Cataract extraction increases the concentration of prostaglandins (PGs) E and PGs F in aqueous humor, resulting in hyperemia, miosis and breakdown of the blood-aqueous barrier.
Topical anti-inflammatory drugs are commonly used in the management of ocular inflammation and cystoid macular edema related to cataract surgery.[2–4] It has been suggested the use of anti-inflammatory drugs before surgery, to achieve better intraoperative mydriasis. The miosis that occurs during cataract surgery is in part mediated by PGs. Preoperative treatment using nonsteroidal antiinflammatory drugs (NSAIDs) has been shown to be effective in maintaining mydriasis during cataract surgery. The mechanism of their action is dependent on their ability to cause cyclooxygenase inhibition and thereby inhibit the production of PGs in response to surgical trauma. Steroids block the release of arachidonic acid, which is also a precursor for PGs synthesis. Unlike nonsteroidal agents, steroid eye drops have not been extensively studied for their antimiotic effect.[7–9]

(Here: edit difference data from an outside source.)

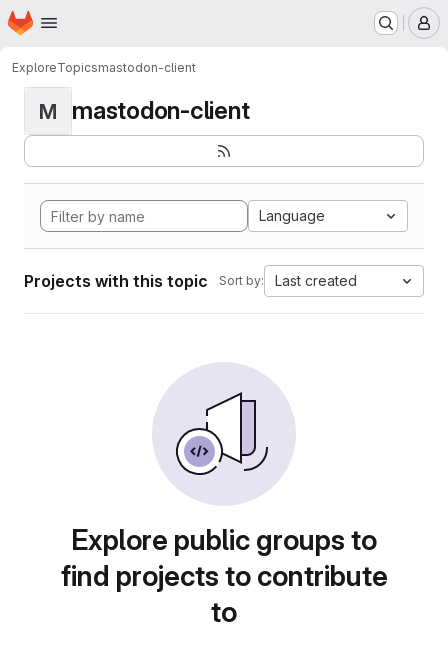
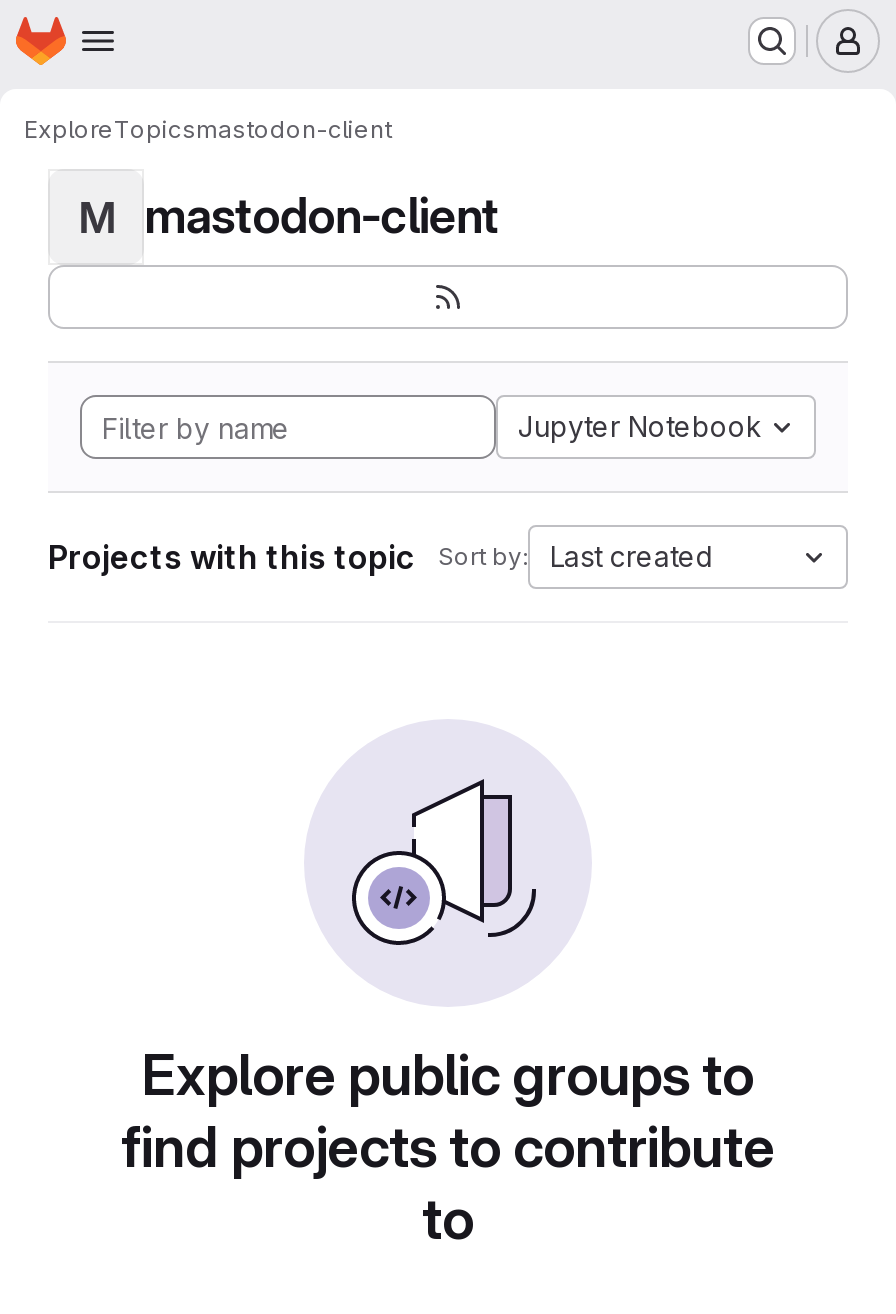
- Language
+ Jupyter Notebook
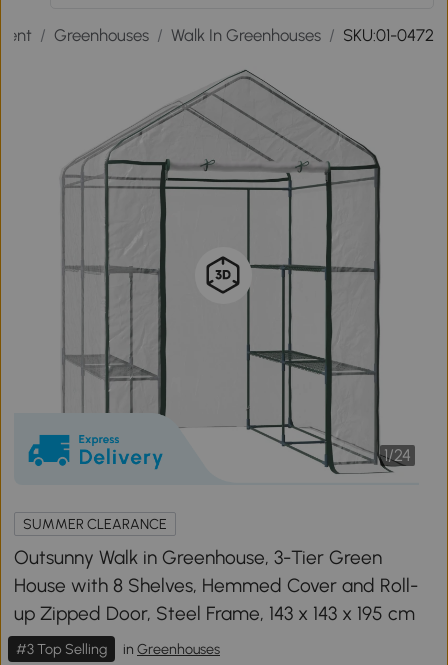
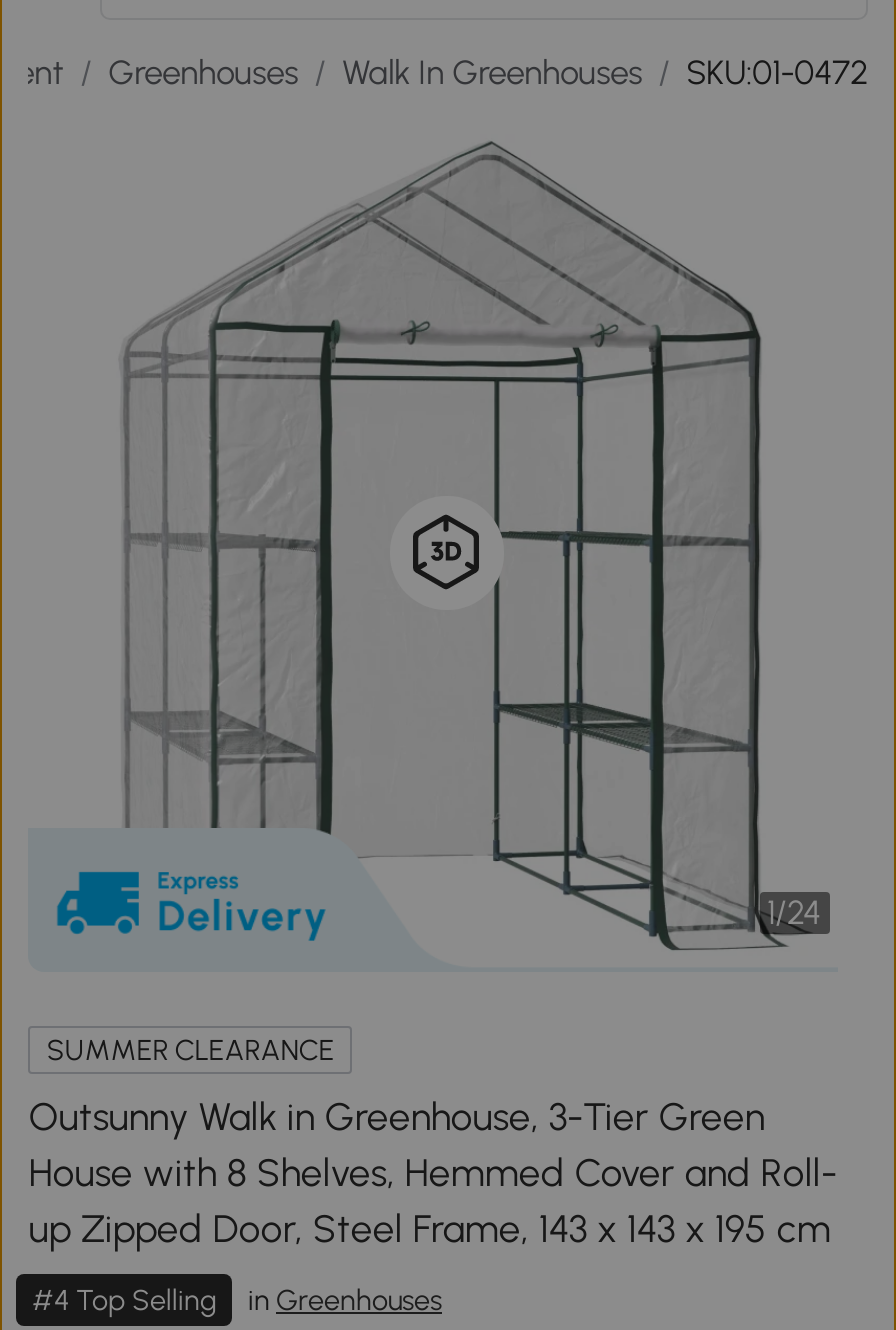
- #3 Top Selling in Greenhouses
+ #4 Top Selling in Greenhouses
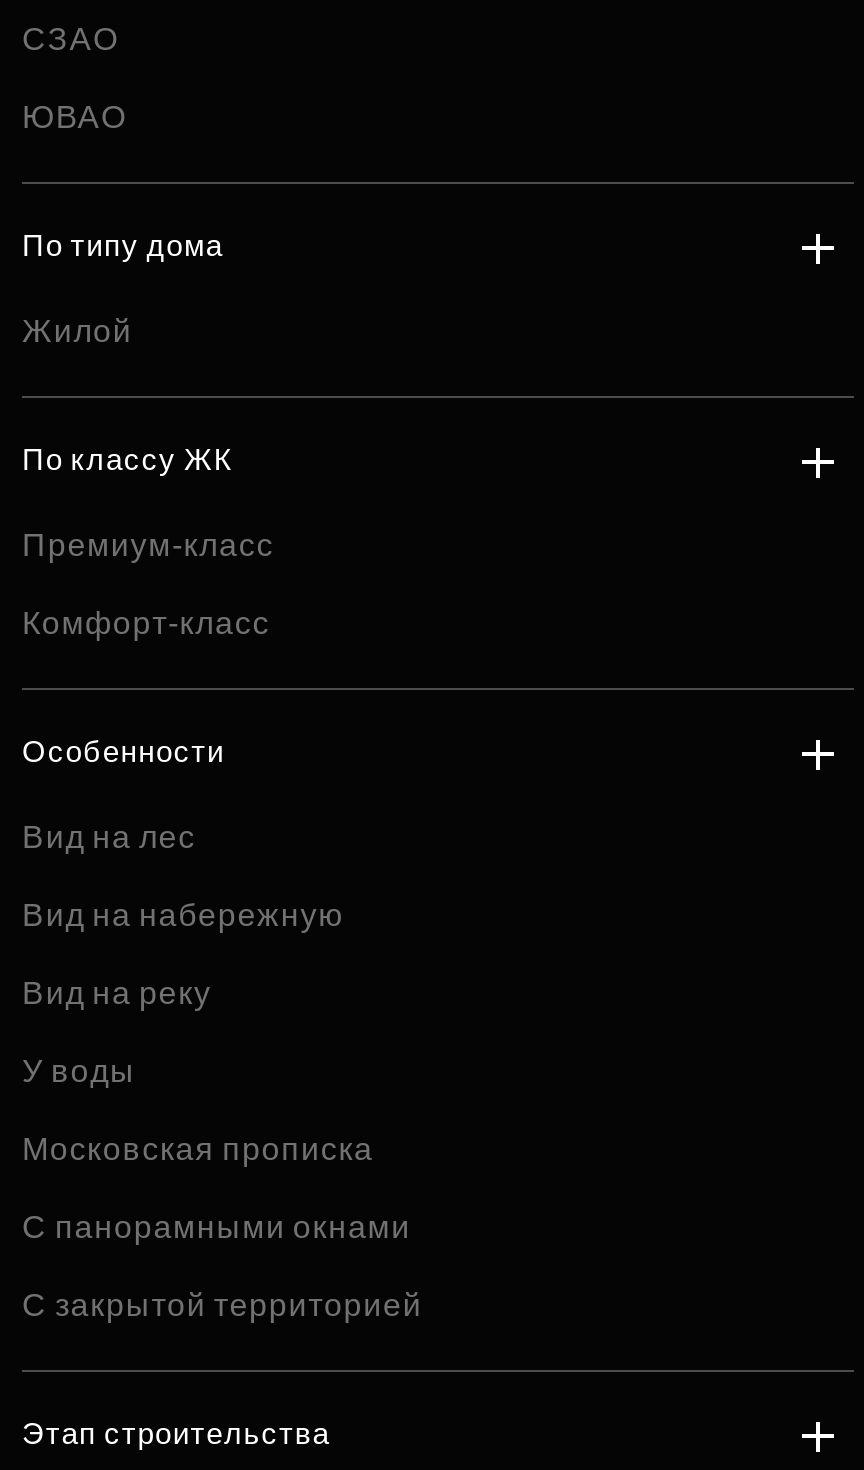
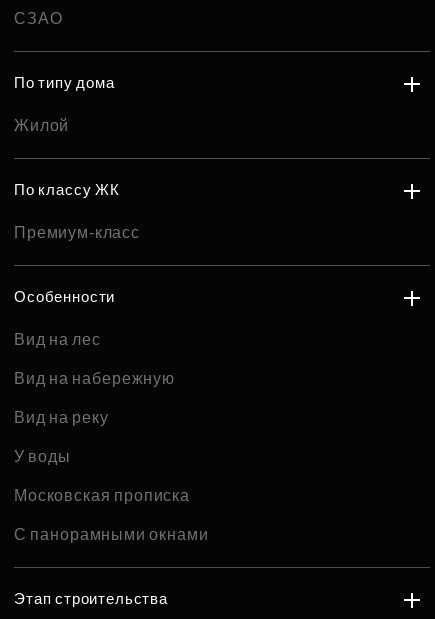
- ЮВАО

- Комфорт-класс

- С закрытой территорией
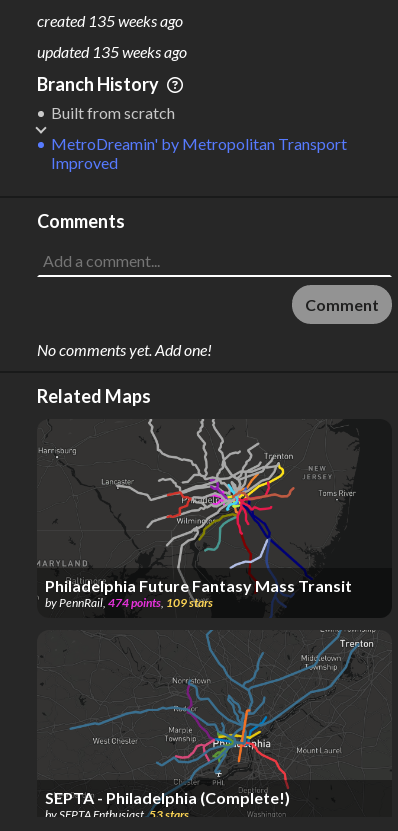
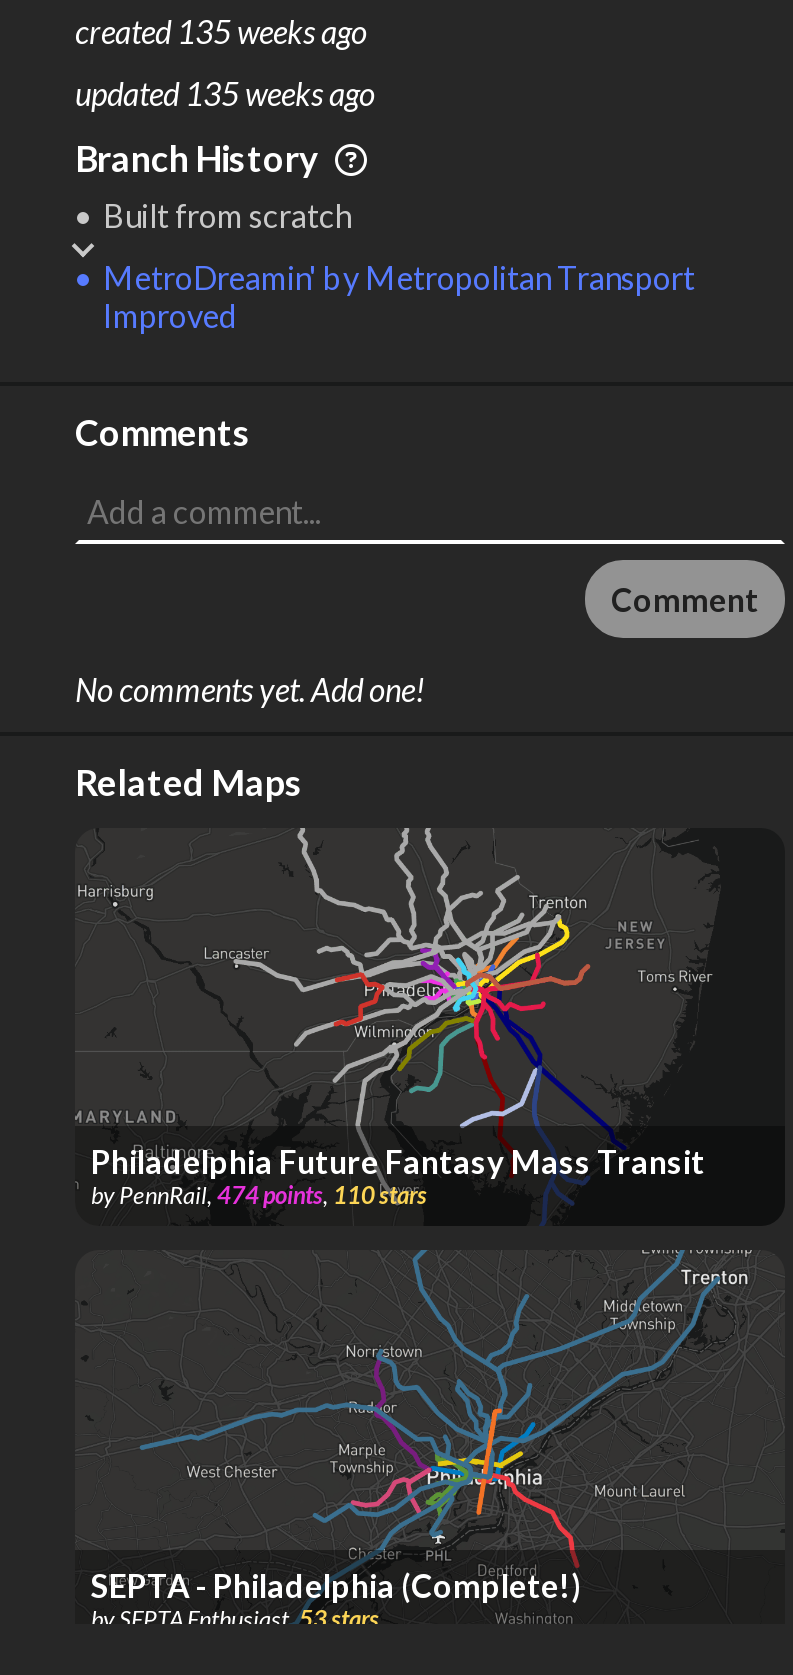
- byPennRail,474 points, 109 stars
+ byPennRail,474 points, 110 stars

Cataract surgery complications increase when miosis occurs. It was reported that, when mydriasis is greater than 6mm, the incidence of posterior capsule rupture is reduced by half. In addition, the increasing number of toric and multifocal intraocular lenses draws attention to the importance of maintaining well dilated pupils (> 6mm) during cataract surgery.
Topical steroids are the most prescribed medication for postoperative periods. It comprises the steroid group derivative of cholesterol. Prednisolone is one of the most commonly used. Although prolonged use of steroids may result in cataract formation, and secondary ocular infections, there are no previous reports showing that its use for a short period before surgery has side effects superior to the use of nonsteroidal anti-inflammatory drugs (NSAIDs). Furthermore, steroid-induced IOP elevation almost never occurs in less than five days.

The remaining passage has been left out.